To do >>
Work through the listing below and give again exactly the lines from the one with "gap: 28px ->" to the one with "flex-start -> flex-end;", both ends included. All other lines and all pictures stay out.

Given data >>
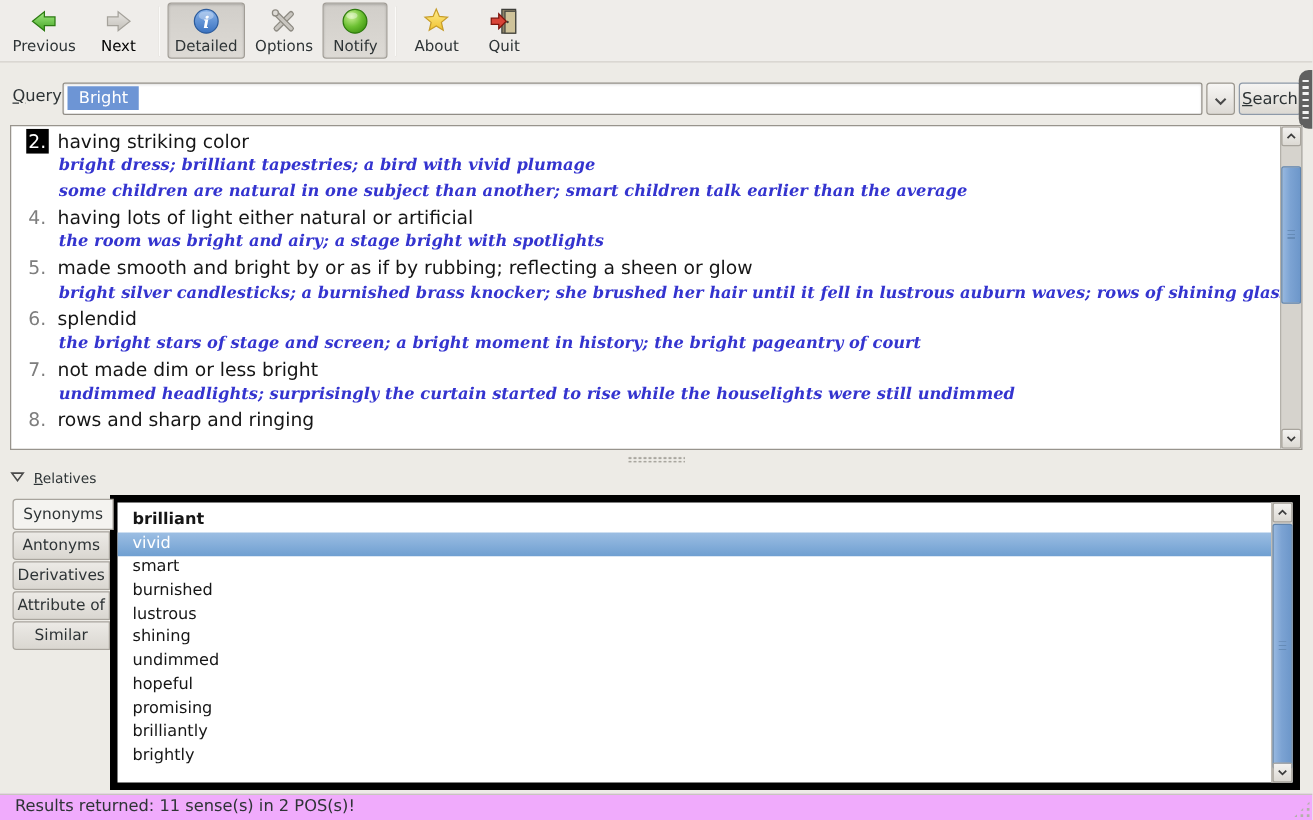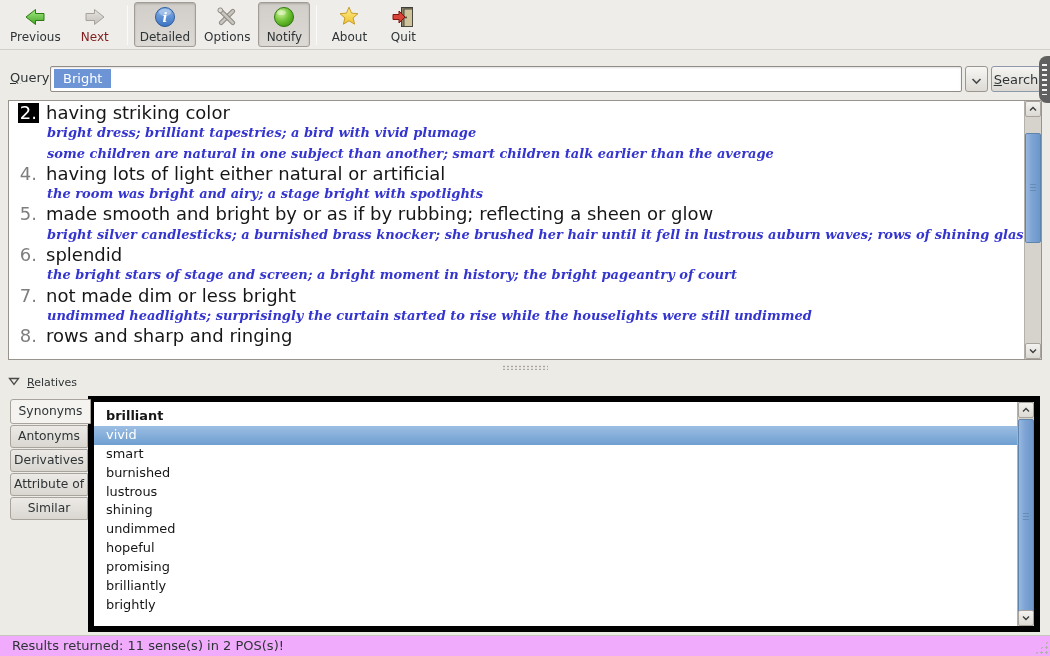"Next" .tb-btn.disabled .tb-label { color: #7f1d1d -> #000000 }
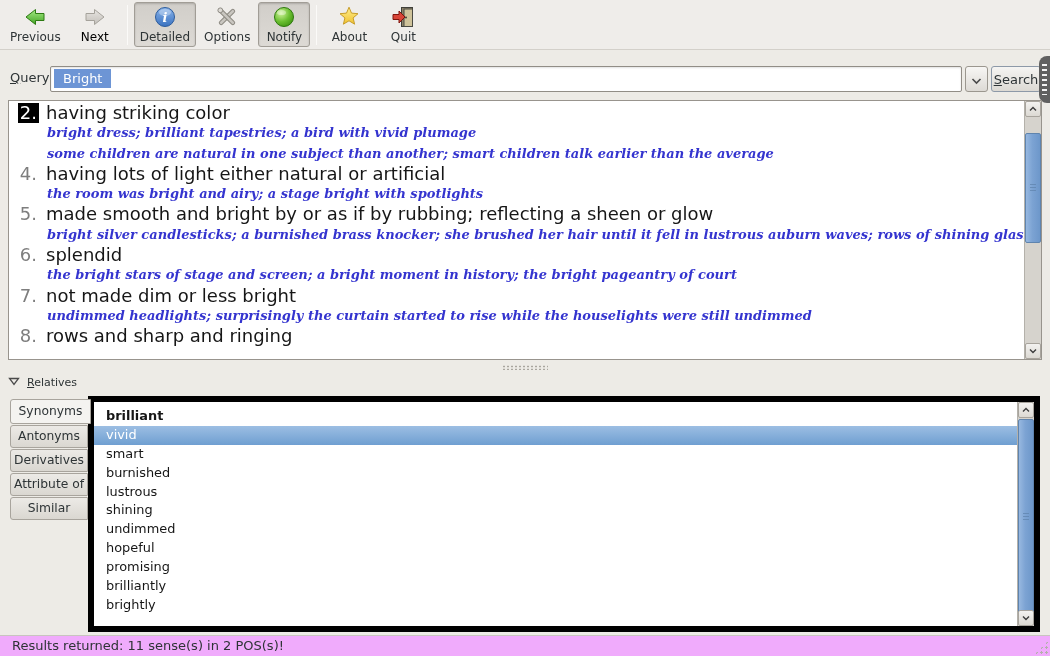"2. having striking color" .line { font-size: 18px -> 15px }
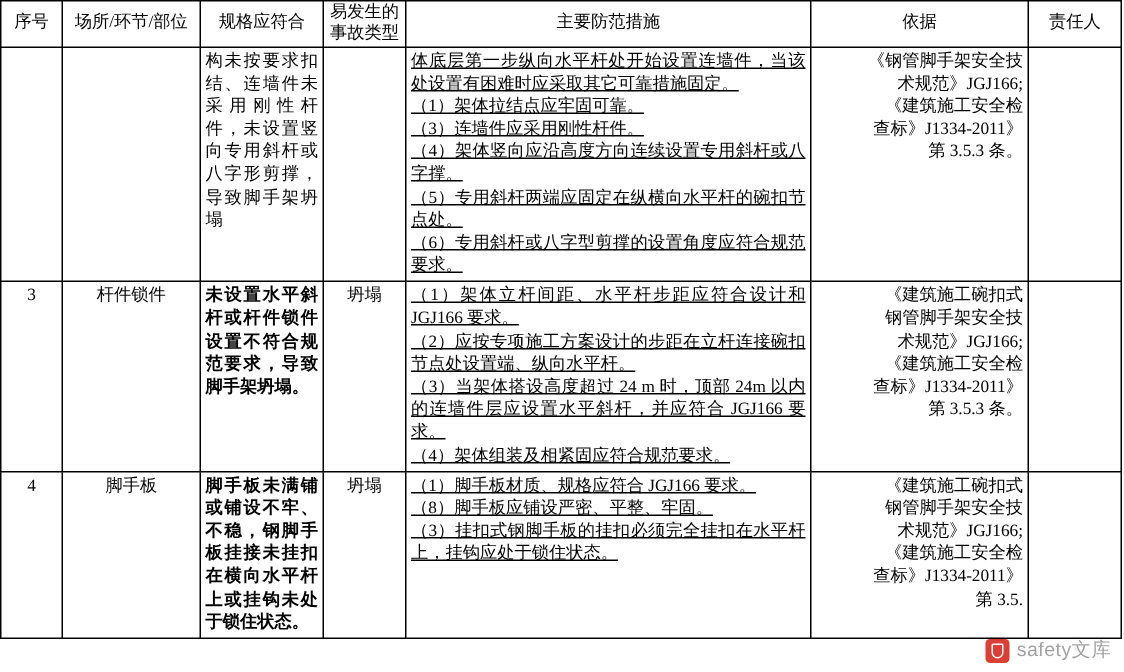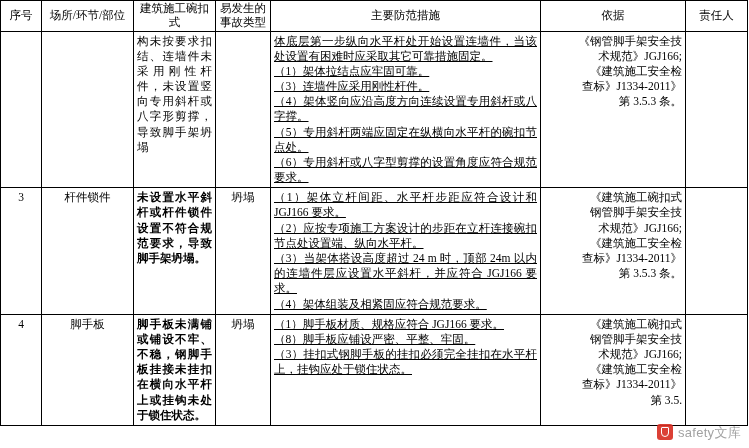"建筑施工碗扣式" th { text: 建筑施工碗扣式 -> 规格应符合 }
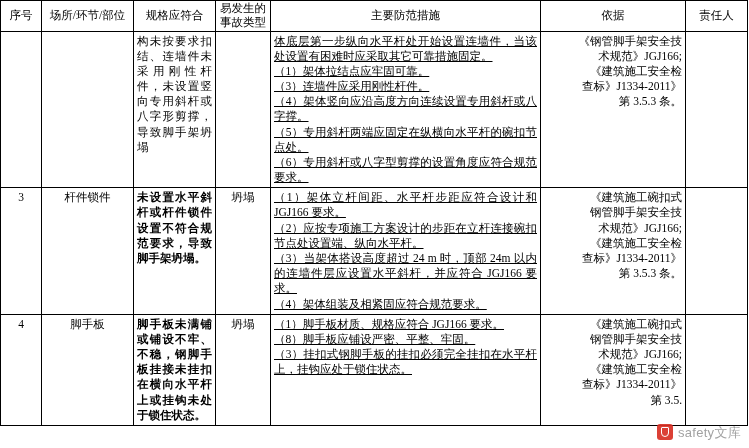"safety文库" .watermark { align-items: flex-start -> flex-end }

...

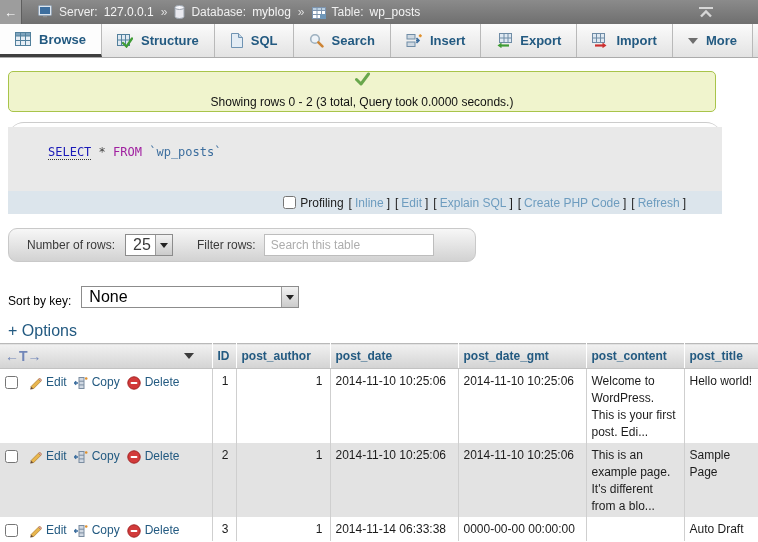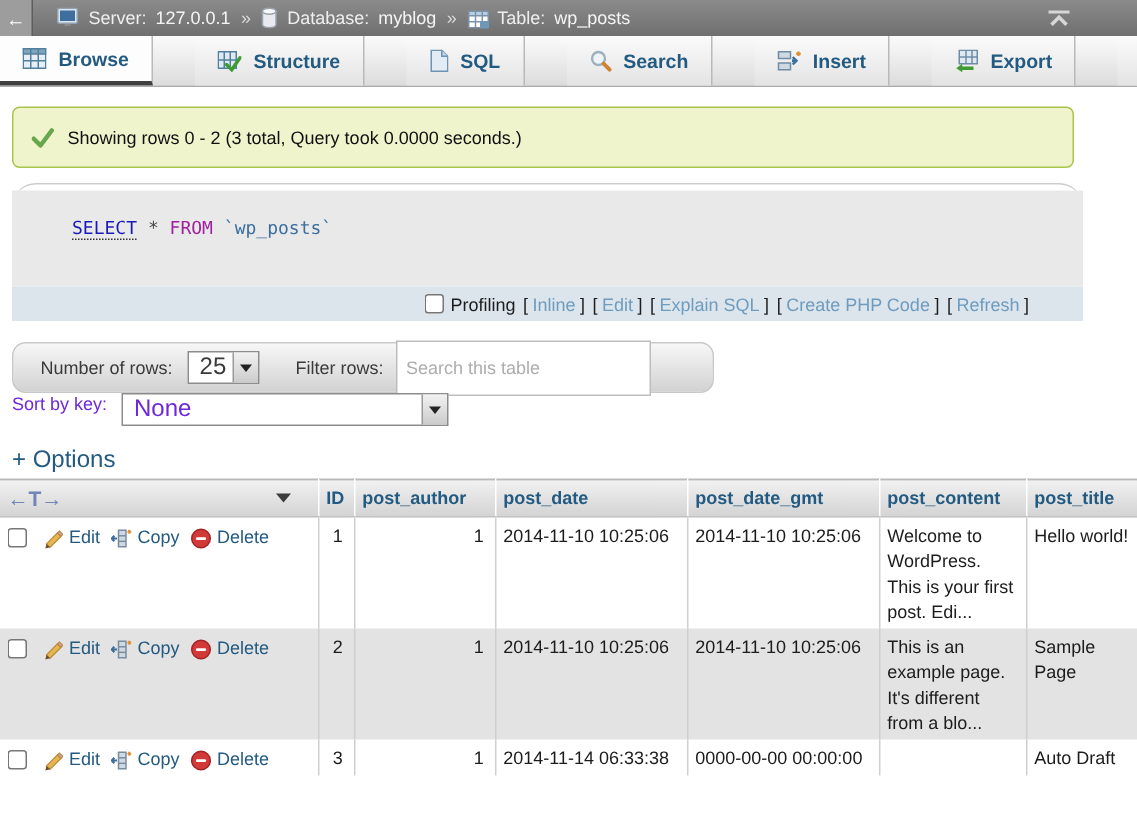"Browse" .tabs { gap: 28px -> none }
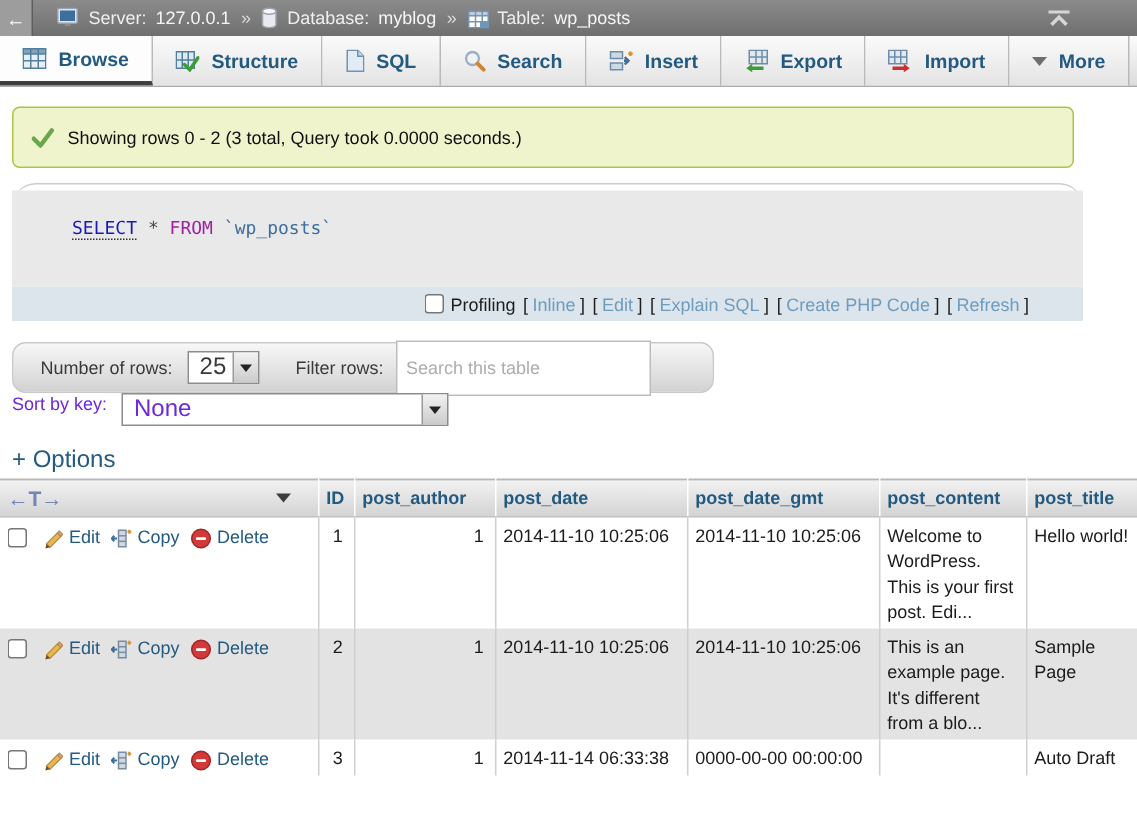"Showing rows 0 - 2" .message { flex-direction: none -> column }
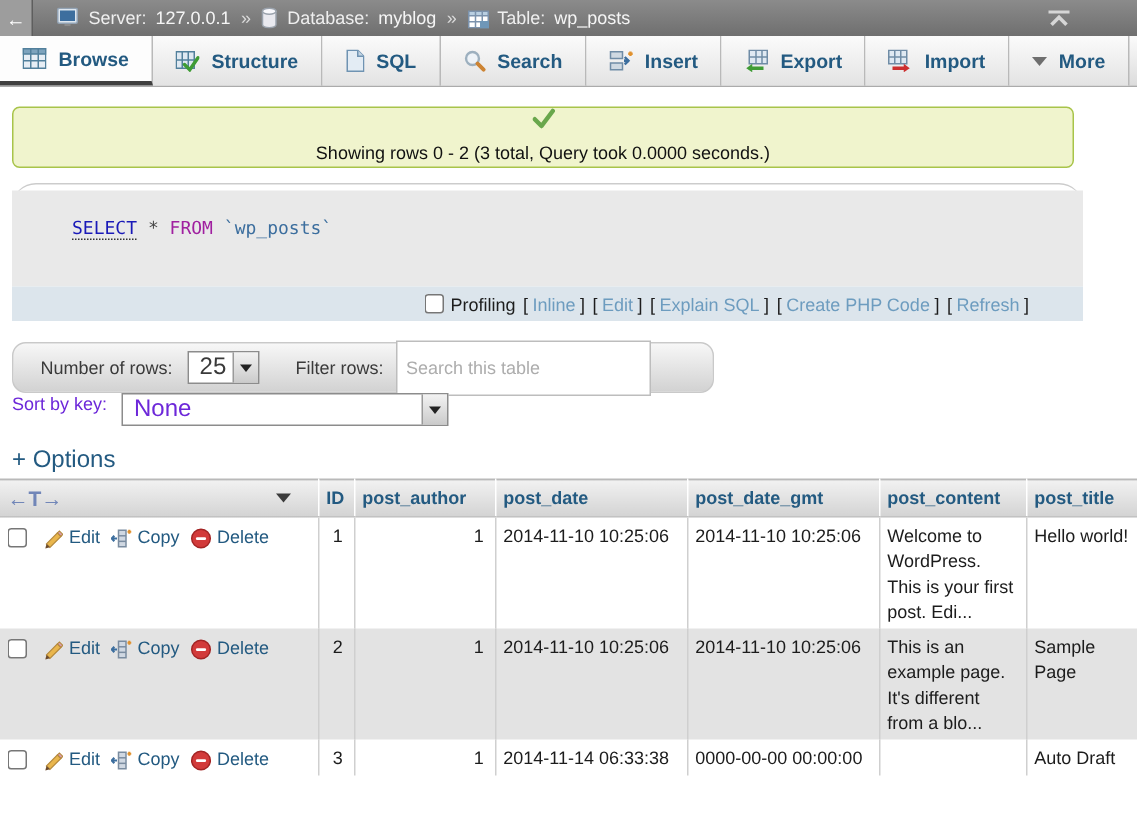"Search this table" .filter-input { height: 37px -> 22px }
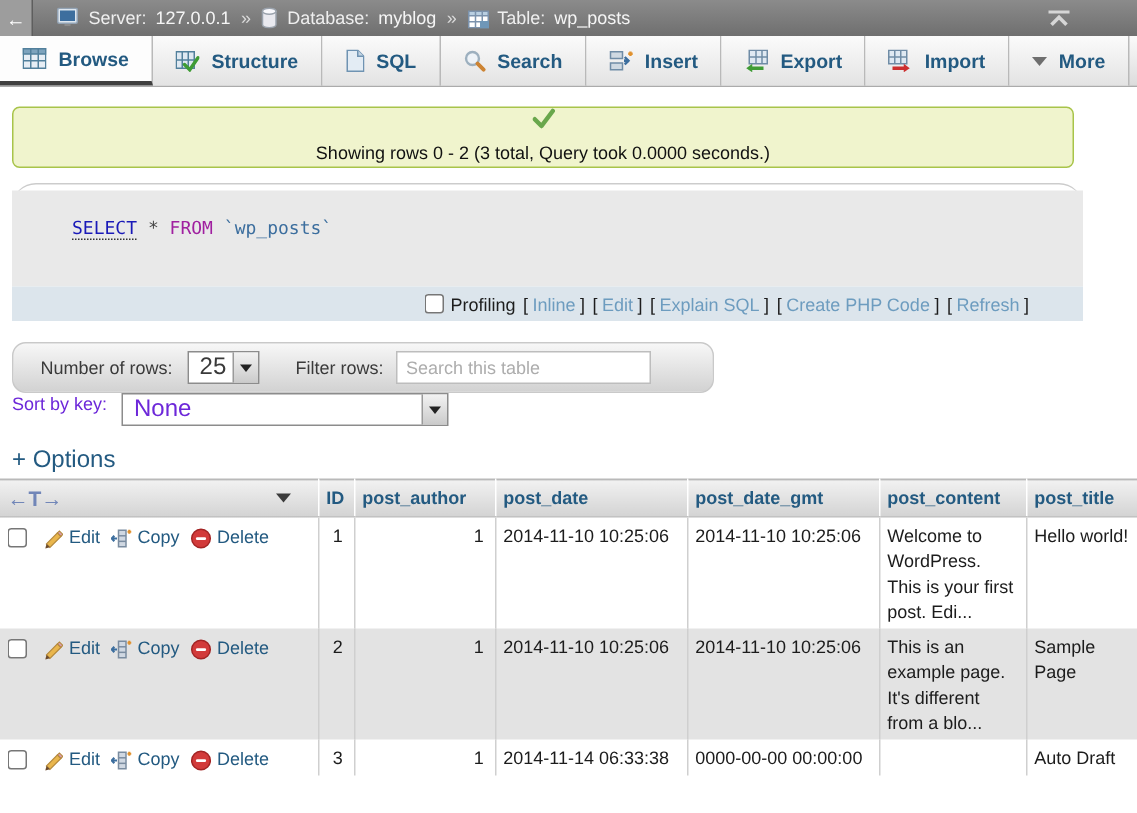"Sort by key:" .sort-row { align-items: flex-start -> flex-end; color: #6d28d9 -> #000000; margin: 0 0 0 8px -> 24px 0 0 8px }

Final answer >>
"Browse" .tabs { gap: 28px -> none }
"Showing rows 0 - 2" .message { flex-direction: none -> column }
"Search this table" .filter-input { height: 37px -> 22px }
"Sort by key:" .sort-row { align-items: flex-start -> flex-end; color: #6d28d9 -> #000000; margin: 0 0 0 8px -> 24px 0 0 8px }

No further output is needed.